What exactly is the 'react-scripts start' command?

Felipe Augusto picture Felipe Augusto · Jun 6, 2018 · Viewed 140.8k times · Source

I've been working with a React project using create-react-app and I have two options to start the project:

First way:

npm run start with the definition at the package.json like this:

"start": "react-scripts start",

Second way:

npm start

What is the difference between these two commands? And, what is the purpose of the react-scripts start?

I tried to find the definition, but I just found a package with this name. I still don't know what is the use of this command?

Answer

Luke picture Luke · Jun 6, 2018

create-react-app and react-scripts

react-scripts is a set of scripts from the create-react-app starter pack. create-react-app helps you kick off projects without configuring, so you do not have to setup your project by yourself.

react-scripts start sets up the development environment and starts a server, as well as hot module reloading. You can read here to see what everything it does for you.

with create-react-app you have following features out of the box.

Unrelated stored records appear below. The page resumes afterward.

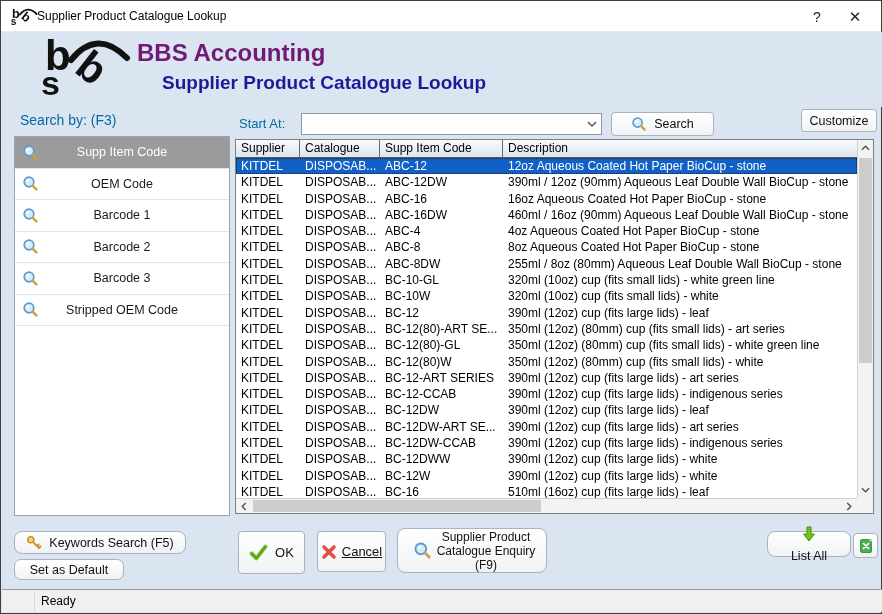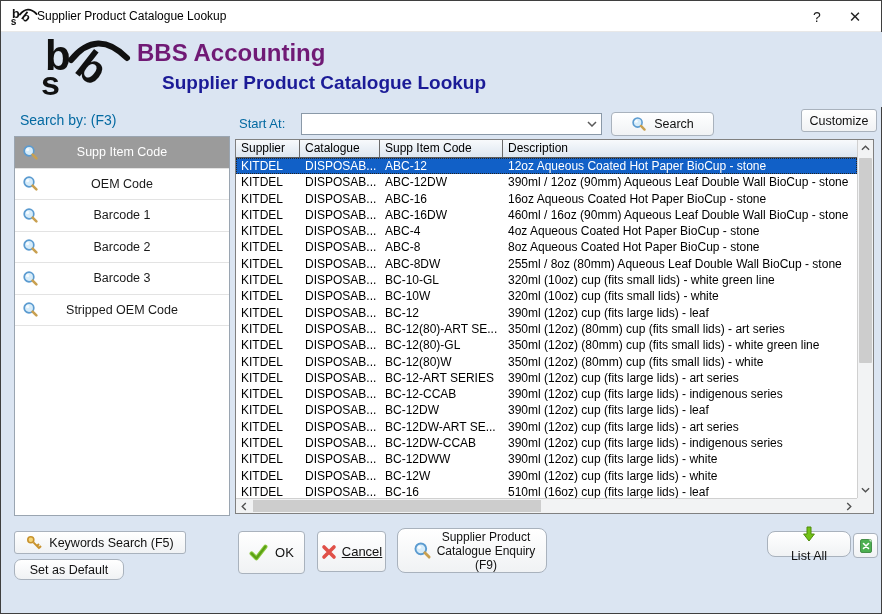--- a/index.html
+++ b/index.html
@@ -92,7 +92,7 @@
   .corner { position:absolute; right:0; bottom:0; width:16px; height:15px; background:#f2f3f4; }
 
   
-  .btn-keywords { position:absolute; left:12px; top:424px; width:172px; height:23px; border-radius:3px; }
+  .btn-keywords { position:absolute; left:12px; top:424px; width:172px; height:23px; border-radius:8px; }
   .btn-setdefault { position:absolute; left:12px; top:452px; width:110px; height:21px; border-radius:7px; }
   .btn-ok { position:absolute; left:236px; top:424px; width:67px; height:43px; font-size:13px; }
   .btn-cancel { position:absolute; left:315px; top:424px; width:69px; height:41px; font-size:13px; gap:5px;text-decoration:underline; }

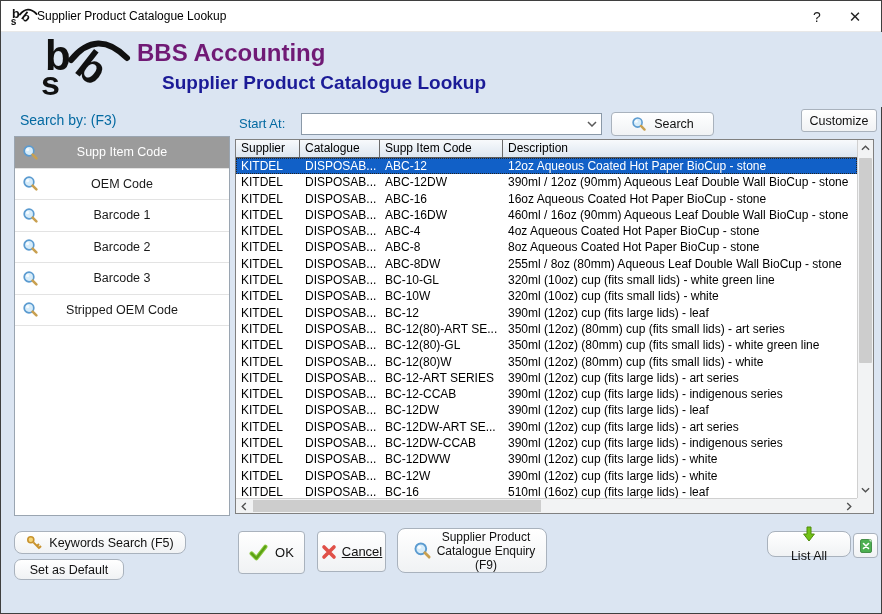--- a/index.html
+++ b/index.html
@@ -463,6 +463,10 @@
     </div>
   </div>
 
+  <div class="statusbar">
+    <div class="status-cell"></div>
+    <span class="status-text">Ready</span>
+  </div>
 
 </div>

  • React, JSX, ES6, and Flow syntax support.
  • Language extras beyond ES6 like the object spread operator.
  • Autoprefixed CSS, so you don’t need -webkit- or other prefixes.
  • A fast interactive unit test runner with built-in support for coverage reporting.
  • A live development server that warns about common mistakes.
  • A build script to bundle JS, CSS, and images for production, with hashes and sourcemaps.
  • An offline-first service worker and a web app manifest, meeting all the Progressive Web App criteria.
  • Hassle-free updates for the above tools with a single dependency.

npm scripts

npm start is a shortcut for npm run start.

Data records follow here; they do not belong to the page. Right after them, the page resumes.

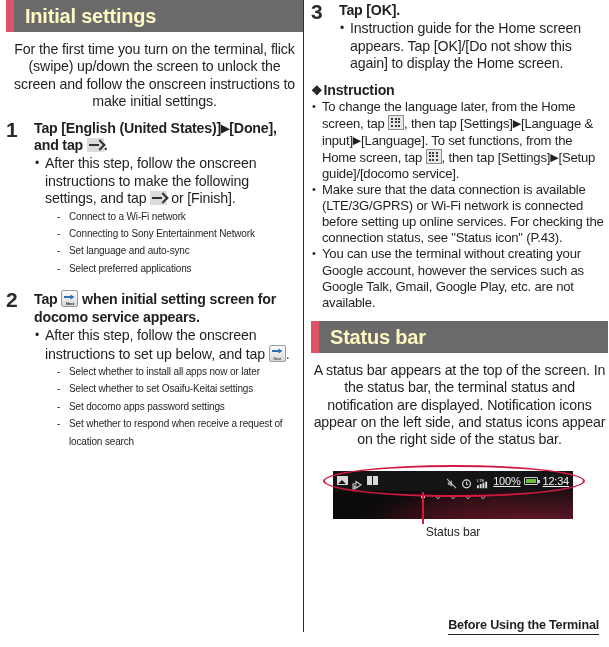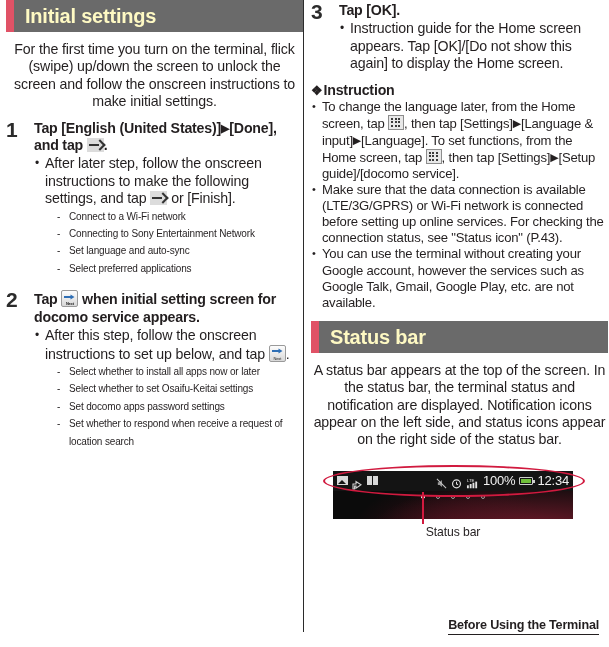--- a/index.html
+++ b/index.html
@@ -431,7 +431,7 @@
       </p>
       <ul class="bullet-list">
         <li>
-          <span>After later step, follow the onscreen instructions to make the following settings, and tap</span>
+          <span>After this step, follow the onscreen instructions to make the following settings, and tap</span>
           <span class="ic ic-arrow"></span>
           <span>or [Finish].</span>
           <ul class="dash-list">

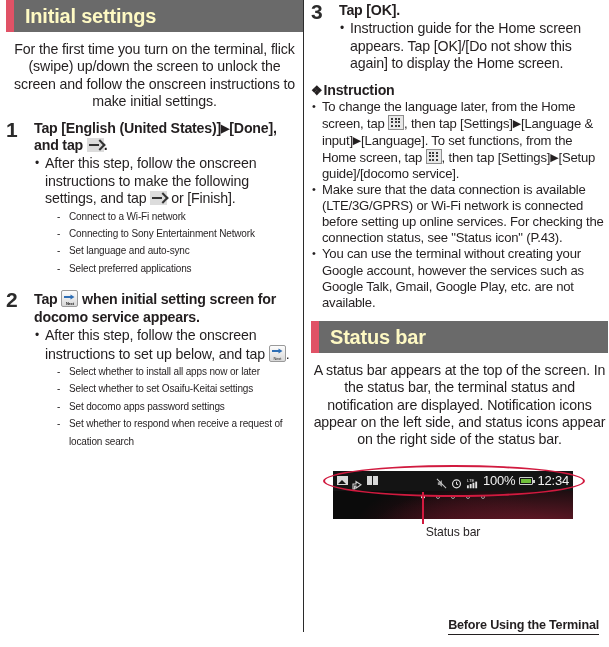--- a/index.html
+++ b/index.html
@@ -285,9 +285,10 @@
   }
   .sbar .txt {
     color: #f2f2f2;
-    font-size: 13px;
+    font-size: 11px;
     font-family: "Liberation Sans", sans-serif;
     letter-spacing: -0.2px;
+    text-decoration: underline;
   }
   .si { display: inline-block; position: relative; }
   .si-pic {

npm run is used to run scripts that you define in the scripts object of your package.json

if there is no start key in the scripts object, it will default to node server.js

Sometimes you want to do more than the react scripts gives you, in this case you can do react-scripts eject. This will transform your project from a "managed" state into a not managed state, where you have full control over dependencies, build scripts and other configurations.